CAS’s 2.5-acre undulating greenroof sits 35 feet in the air plant with a variety of over 50 native wildflowers and other species. The San Francisco-based Bernard Osher Foundation made a $20 million donation to the new Academy project in support of the living roof and the four-story Osher Rainforest exhibit.
The prestigious California Academy of Sciences was founded in 1853, and the original 11 buildings of the California Academy of Sciences – built between 1916 and 1976 – were destroyed in 1989 by the Loma Prieta earthquake.
Designed by Renzo Piano Building Workshop (RPBW) along with a slew of other professionals, a single building beneath the new 2.5-acre living roof measures 410,000 sf and houses the academy components that once stretched across 12 structures. The key elements are the new iterations of the Morrison Planetarium, Kimball Natural History Museum and Steinhart Aquarium. Also included are eight scientific research departments, an indoor rainforest, and a coral reef exhibit with some 4,000 fish in a 212,000-gallon tank that the academy says is the deepest living display of its kind.

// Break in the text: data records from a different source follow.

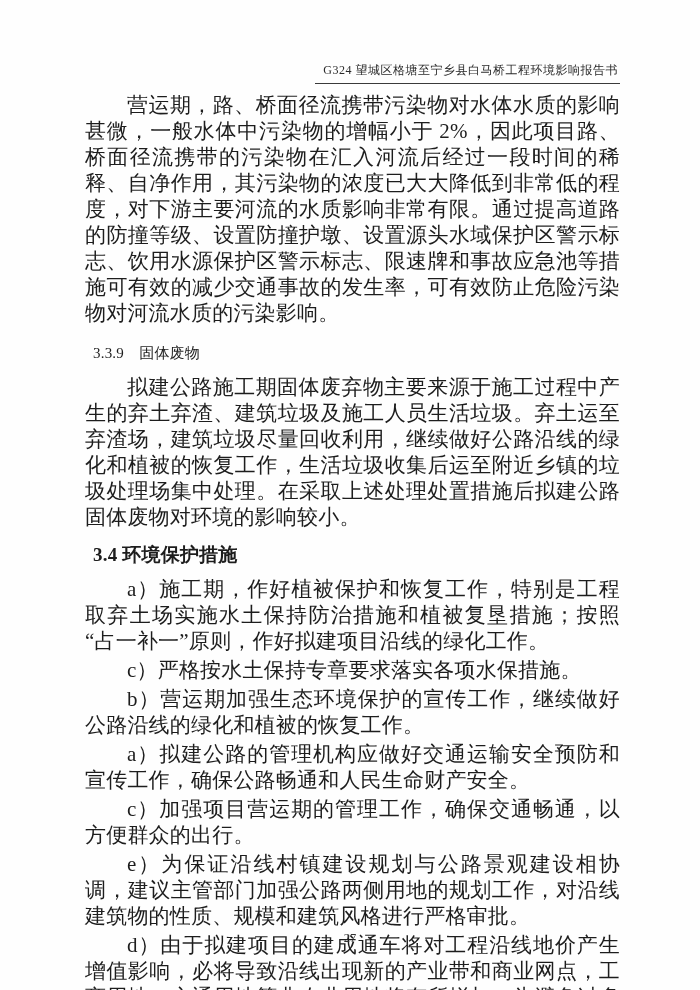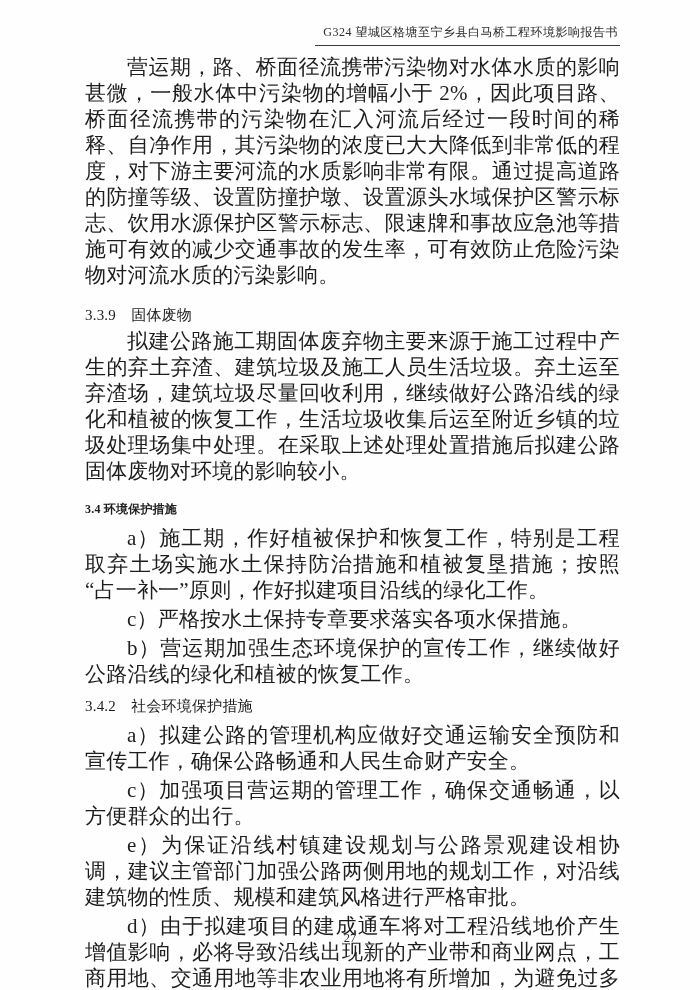--- a/index.html
+++ b/index.html
@@ -13,21 +13,21 @@
     width: 700px;
     height: 990px;
     margin: 0 auto;
     background: #fefefe;
     color: #1d1d1d;
     box-sizing: border-box;
     padding: 0 80px 0 85px;
     overflow: hidden;
   }
   .doc-header {
-    padding-top: 22px;
+    padding-top: 60px;
     text-align: right;
   }
   .doc-header .header-text {
     display: inline-block;
     font-size: 12px;
     letter-spacing: 0.5px;
     color: #2a2a2a;
     border-bottom: 1.5px solid #3a3a3a;
     padding: 0 2px 4px 8px;
   }
@@ -42,26 +42,26 @@
     margin: 0;
     letter-spacing: 0.2px;
   }
   p.para.spaced {
     margin-top: 3px;
     font-family: Liberation Serif, serif;
   }
   .heading {
     font-size: 15px;
     line-height: 26px;
-    margin: 0;
+    margin: 8px;
     font-weight: normal;
     letter-spacing: 0.2px;
   }
   .heading.h-339 { margin-top: 14px; }
-  .heading.h-34  { margin-top: 12px; font-weight: bold; font-size: 12px; }
+  .heading.h-34  { margin-top: 12px; font-weight: bold; font-size: 19px; }
   .heading.h-341 { margin-top: 2px; }
   .heading.h-342 { margin-top: 6px; }
   .page-number {
     position: absolute;
     left: 0;
     bottom: 44px;
     width: 100%;
     text-align: center;
     font-size: 12.5px;
     color: #333;
@@ -86,21 +86,20 @@
 
     <h2 class="heading h-34">3.4 环境保护措施</h2>
 
 
     <p class="para spaced">a）施工期，作好植被保护和恢复工作，特别是工程取弃土场实施水土保持防治措施和植被复垦措施；按照“占一补一”原则，作好拟建项目沿线的绿化工作。</p>
 
     <p class="para spaced">c）严格按水土保持专章要求落实各项水保措施。</p>
 
     <p class="para spaced">b）营运期加强生态环境保护的宣传工作，继续做好公路沿线的绿化和植被的恢复工作。</p>
 
-    <h3 class="heading h-342">3.4.2　社会环境保护措施</h3>
 
     <p class="para spaced">a）拟建公路的管理机构应做好交通运输安全预防和宣传工作，确保公路畅通和人民生命财产安全。</p>
 
 
     <p class="para spaced">c）加强项目营运期的管理工作，确保交通畅通，以方便群众的出行。</p>
 
     <p class="para spaced">e）为保证沿线村镇建设规划与公路景观建设相协调，建议主管部门加强公路两侧用地的规划工作，对沿线建筑物的性质、规模和建筑风格进行严格审批。</p>
 
     <p class="para spaced">d）由于拟建项目的建成通车将对工程沿线地价产生增值影响，必将导致沿线出现新的产业带和商业网点，工商用地、交通用地等非农业用地将有所增加，为避免过多地丧失宝贵的耕地资源，土地管理部门加强对公路沿线各种建设用地的审批和管理。</p>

Rana Creek Living Architecture worked with Renzo Piano Building Workshop, Chong and Partners Architecture, SWA Group, ARUP Engineering, and the Academy to design the living roof with seven dramatic hills and four steeply sloped domes, replicating the surrounding rolling hills. Because the hills are as steep as 60 degrees at some points, extensive testing was done to ensure a successful planting palette. The mounds on the roof are dotted with circular skylights fitted with heat sensors, and the skylights open to further cool the building when a certain temperature is reached. The two main domes cover the planetarium and rainforest exhibitions. An open-air observation terrace enables visitors to get a close-up look at the roof’s lush canopy of plants.
The new building has maintained the same position and orientation as the original; all the functions are positioned around a central courtyard which acts as entrance lobby and the connection point to the collections. Covered by a concave glass canopy with a reticular structure reminiscent of a spider’s web, the central courtyard is open at the center.
Surrounding the Living Roof is a large glass canopy with a decorative band of 60,000 photovoltaic cells contained between two glass panels. These solar panels generate approximately 213,000 kilowatt-hours of energy per year and provide up to 10% of the California Academy of Sciences’ electricity needs. The use of solar power is expected to prevent the release of 405,000 pounds of greenhouse gas emissions into the air. The green roof keeps interior temperatures about 10° F cooler and reduces low-frequency noise by 40 dB.